Brief =
For every record, give an exact copy that has no pictures in it.

Provided material =
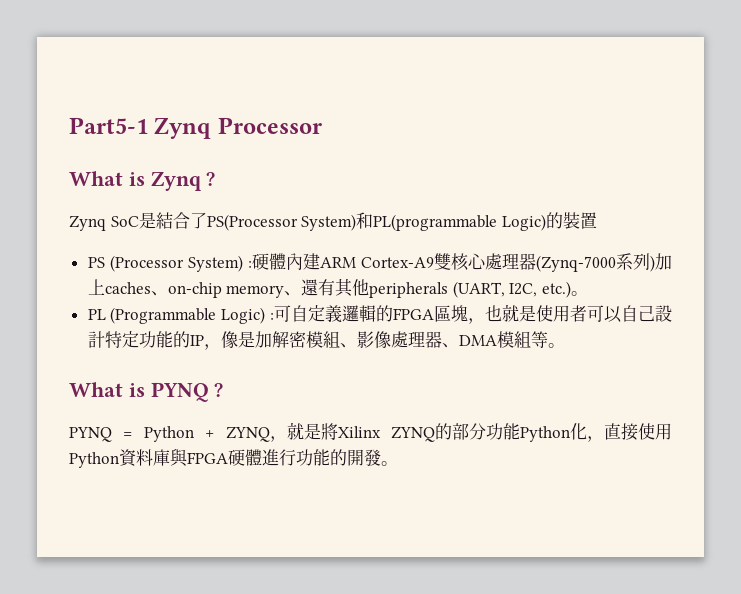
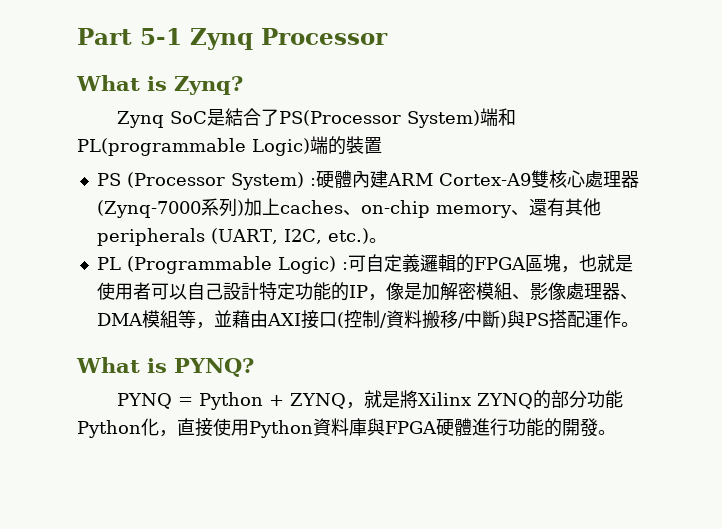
- Part5-1 Zynq Processor
+ Part 5-1 Zynq Processor
- What is Zynq ?
+ What is Zynq?
- Zynq SoC是結合了PS(Processor System)和PL(programmable Logic)的裝置
+ Zynq SoC是結合了PS(Processor System)端和PL(programmable Logic)端的裝置
- PL (Programmable Logic) :可自定義邏輯的FPGA區塊，也就是使用者可以自己設計特定功能的IP，像是加解密模組、影像處理器、DMA模組等。
+ PL (Programmable Logic) :可自定義邏輯的FPGA區塊，也就是使用者可以自己設計特定功能的IP，像是加解密模組、影像處理器、DMA模組等，並藉由AXI接口(控制/資料搬移/中斷)與PS搭配運作。
- What is PYNQ ?
+ What is PYNQ?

Task output =
- Part5-1 Zynq Processor
+ Part 5-1 Zynq Processor
- What is Zynq ?
+ What is Zynq?
- Zynq SoC是結合了PS(Processor System)和PL(programmable Logic)的裝置
+ Zynq SoC是結合了PS(Processor System)端和PL(programmable Logic)端的裝置
- PL (Programmable Logic) :可自定義邏輯的FPGA區塊，也就是使用者可以自己設計特定功能的IP，像是加解密模組、影像處理器、DMA模組等。
+ PL (Programmable Logic) :可自定義邏輯的FPGA區塊，也就是使用者可以自己設計特定功能的IP，像是加解密模組、影像處理器、DMA模組等，並藉由AXI接口(控制/資料搬移/中斷)與PS搭配運作。
- What is PYNQ ?
+ What is PYNQ?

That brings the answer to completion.